July was also the month of travel, for some, as Younger Daughter went off to Albania, and met people who changed her life and her heart.  My lovely wife spent a week in Arizona with teen moms, serving with Young Life - one of our favorite things on the planet.  Older Daughter and I stayed home, stayed employed (she as a children's swim instructor at the Rose Bowl Aquatic Center), and kept the puppy (mostly) out of trouble.  Somebody has to hold down the fort.

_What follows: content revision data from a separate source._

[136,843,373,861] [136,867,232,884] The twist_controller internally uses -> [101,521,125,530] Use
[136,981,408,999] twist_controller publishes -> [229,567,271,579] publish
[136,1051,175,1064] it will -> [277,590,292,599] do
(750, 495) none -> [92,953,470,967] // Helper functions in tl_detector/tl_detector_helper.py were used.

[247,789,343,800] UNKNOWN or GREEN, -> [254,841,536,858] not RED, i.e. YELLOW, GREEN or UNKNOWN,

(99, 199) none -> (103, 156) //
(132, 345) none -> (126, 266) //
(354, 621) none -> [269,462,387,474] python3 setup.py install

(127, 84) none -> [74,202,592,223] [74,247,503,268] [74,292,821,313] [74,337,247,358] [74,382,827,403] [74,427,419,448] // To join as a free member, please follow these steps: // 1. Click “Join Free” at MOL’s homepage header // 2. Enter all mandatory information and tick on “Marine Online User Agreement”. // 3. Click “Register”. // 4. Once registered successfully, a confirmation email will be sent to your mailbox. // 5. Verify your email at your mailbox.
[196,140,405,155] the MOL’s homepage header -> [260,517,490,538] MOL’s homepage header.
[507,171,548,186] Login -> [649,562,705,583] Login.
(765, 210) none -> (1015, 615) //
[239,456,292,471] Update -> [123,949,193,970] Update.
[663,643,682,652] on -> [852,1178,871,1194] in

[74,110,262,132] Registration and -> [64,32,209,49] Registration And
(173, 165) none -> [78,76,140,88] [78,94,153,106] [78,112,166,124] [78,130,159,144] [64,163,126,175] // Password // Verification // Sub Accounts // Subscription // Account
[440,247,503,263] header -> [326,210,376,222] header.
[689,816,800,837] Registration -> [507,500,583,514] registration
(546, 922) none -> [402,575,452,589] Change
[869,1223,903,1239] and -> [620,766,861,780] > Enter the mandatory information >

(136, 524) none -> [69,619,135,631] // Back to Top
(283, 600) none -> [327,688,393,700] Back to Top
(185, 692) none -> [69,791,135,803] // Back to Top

August was the month of Atkins.  From Kitchener - Waterloo, Ontario, the visiting in-laws joyously came.  Five strong, and not a dull moment for 12 days of Southern California fun.  Hollywood, San Diego, the beach, back to the Hollywood Bowl again.  Three cousins, from 8 to 13 in age, and more fun than, well, a barrel full of Canadian monkeys.  Relations between our two nations were significantly enhanced.  My favorite part of the day was being able to come home and jump in the pool with Tim Man - 8 years old.  Mr. Tim, they call him, the only male Atkins progeny.   We invented a modified version of water polo and pool hockey that will soon sweep all of North America.  Look for it, soon on ESPN.

And in the background of all this blessing, there has been a new sound track to this Summer of 2010.  Mumford and Sons, from Great Britain.  Remarkable music from a collection of college friends - and lyrics that leaving you thinking for days.  See below.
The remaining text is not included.